Braun E1667.011 Protection Monitoring Module – E1667 Series

Braun E1667.011 Protection Monitoring Module – Precision Safety Architecture for Industrial Control Loops

The Braun E1667.011 is a dedicated protection monitoring module engineered for deployment within safety-instrumented control loops where deterministic fault detection and channel-level diagnostic transparency are mandatory. Unlike general-purpose monitoring relays, the E1667.011 operates as a discrete hardware safety node: it continuously evaluates input channel states, cross-references feedback loop integrity, and asserts a de-energize-to-trip output within a defined response window — independent of any host PLC scan cycle. This architecture ensures that protective action is not contingent on software execution, a critical distinction in machinery safety design under IEC 62061 and ISO 13849-1.

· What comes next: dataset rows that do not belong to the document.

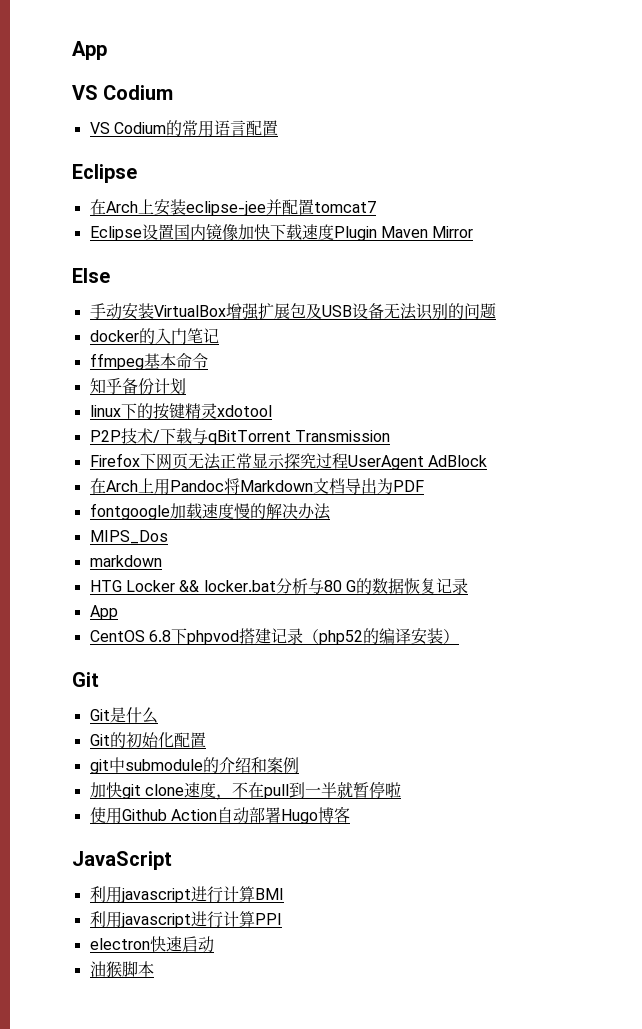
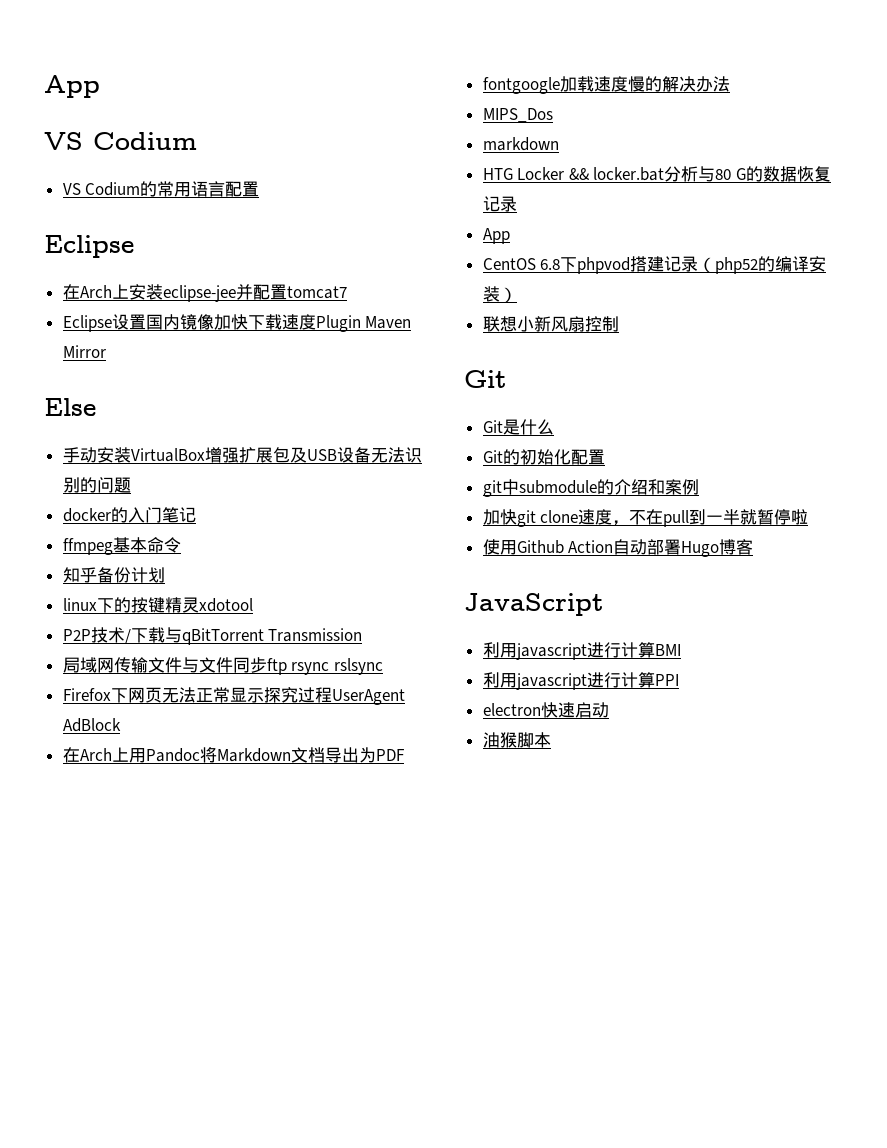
+ 局域网传输文件与文件同步ftp rsync rslsync
+ 联想小新风扇控制

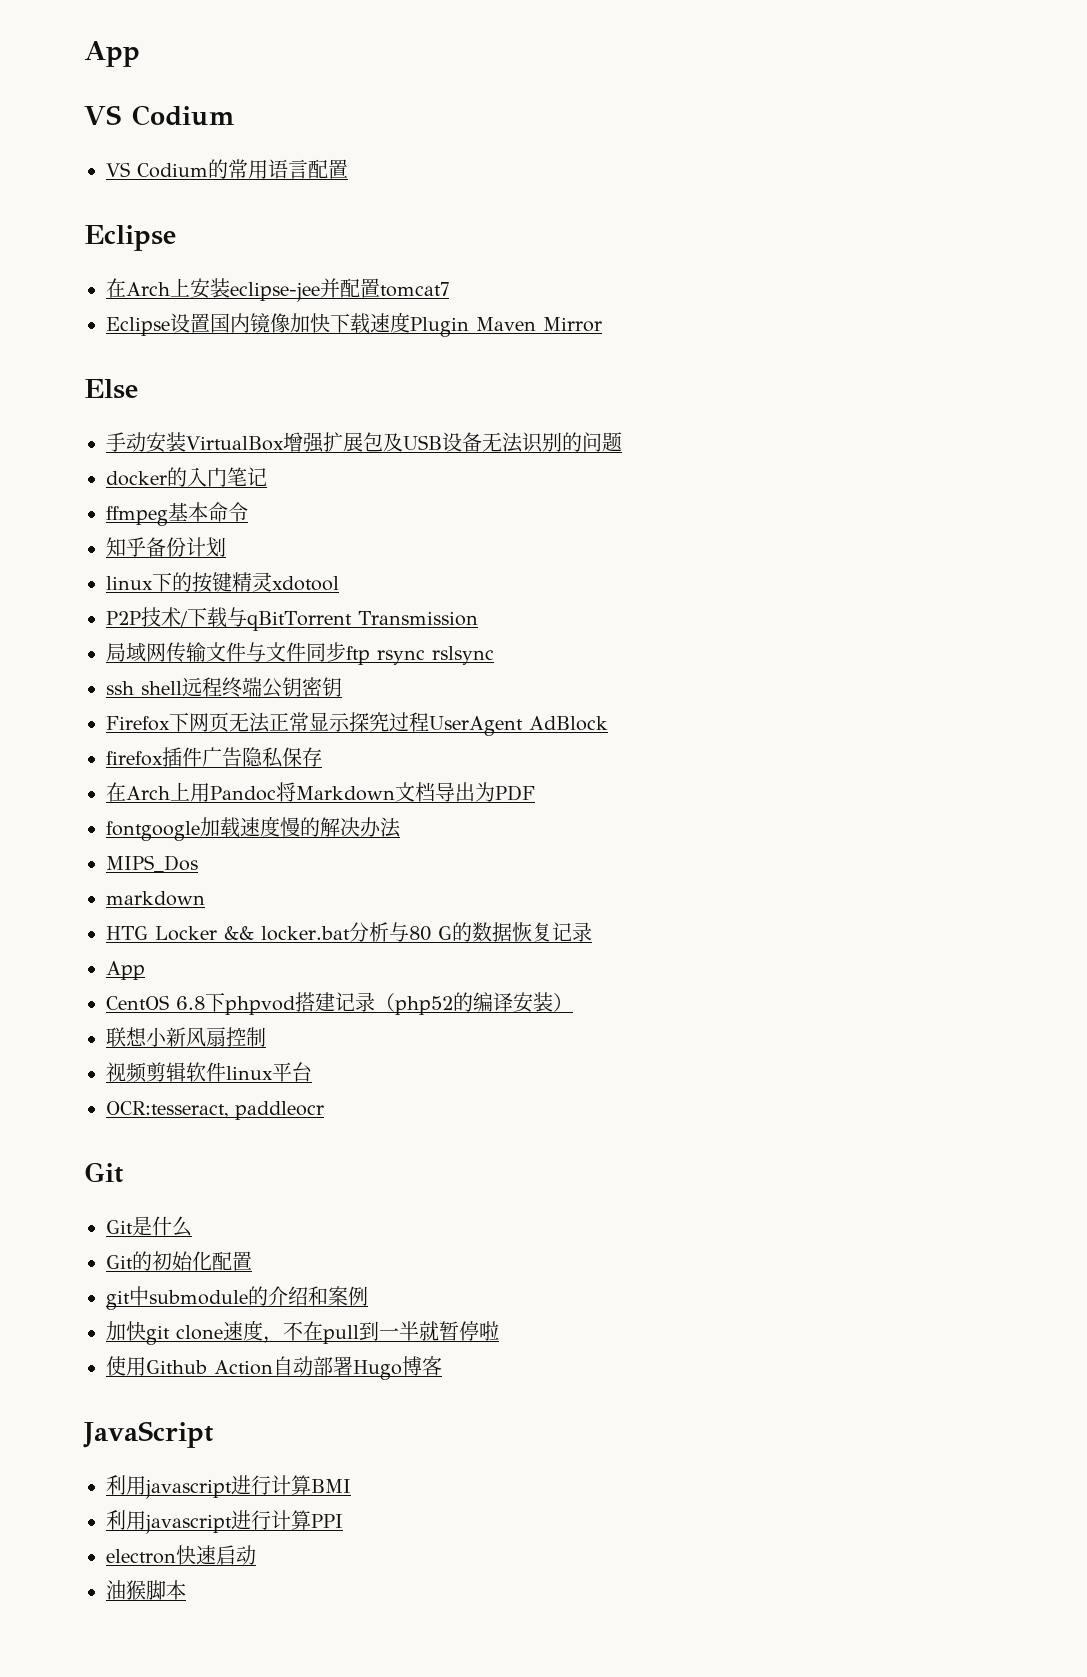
+ ssh shell远程终端公钥密钥
+ firefox插件广告隐私保存
+ 视频剪辑软件linux平台
+ OCR:tesseract, paddleocr

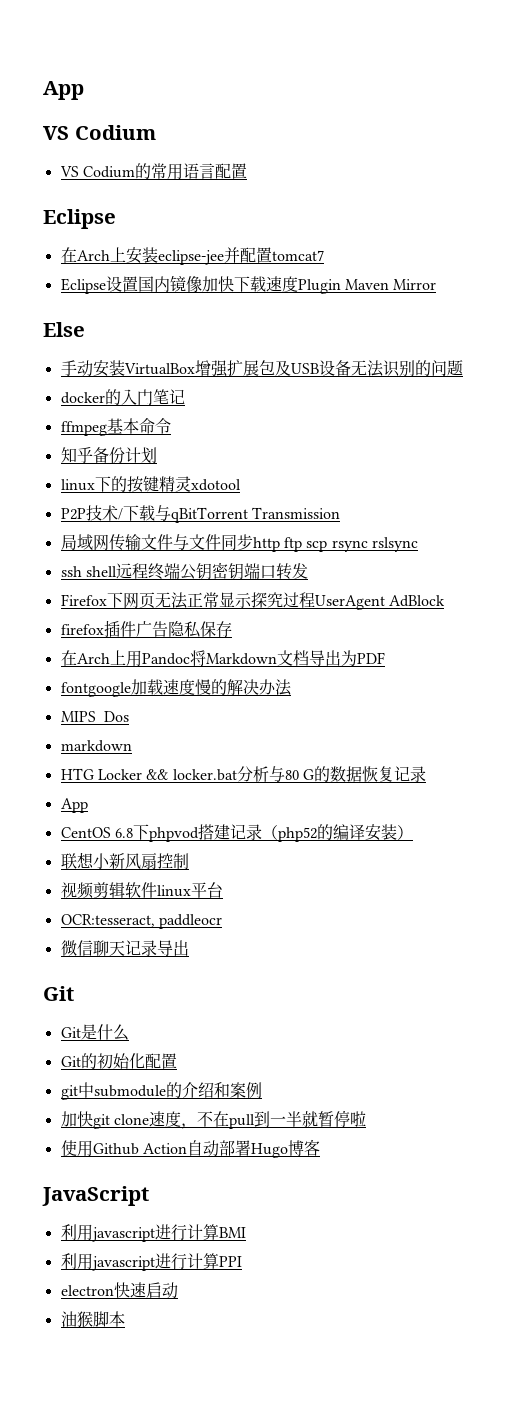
- 局域网传输文件与文件同步ftp rsync rslsync
+ 局域网传输文件与文件同步http ftp scp rsync rslsync
- ssh shell远程终端公钥密钥
+ ssh shell远程终端公钥密钥端口转发
+ 微信聊天记录导出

Within a typical safety control loop, the E1667.011 occupies the logic solver position between the field-level sensing elements (emergency stop buttons, safety gate switches, light curtain OSSD outputs) and the final control elements (contactors, servo drives, pneumatic valves). Its dual-channel input architecture monitors both channels simultaneously for discrepancy faults — a condition where one channel opens while the other remains closed — and flags this as a wiring or actuator fault before the next demand on the safety function occurs. This discrepancy monitoring interval is configurable within the module’s hardware parameters, allowing system designers to balance fault detection coverage against nuisance trip sensitivity in high-cycle applications.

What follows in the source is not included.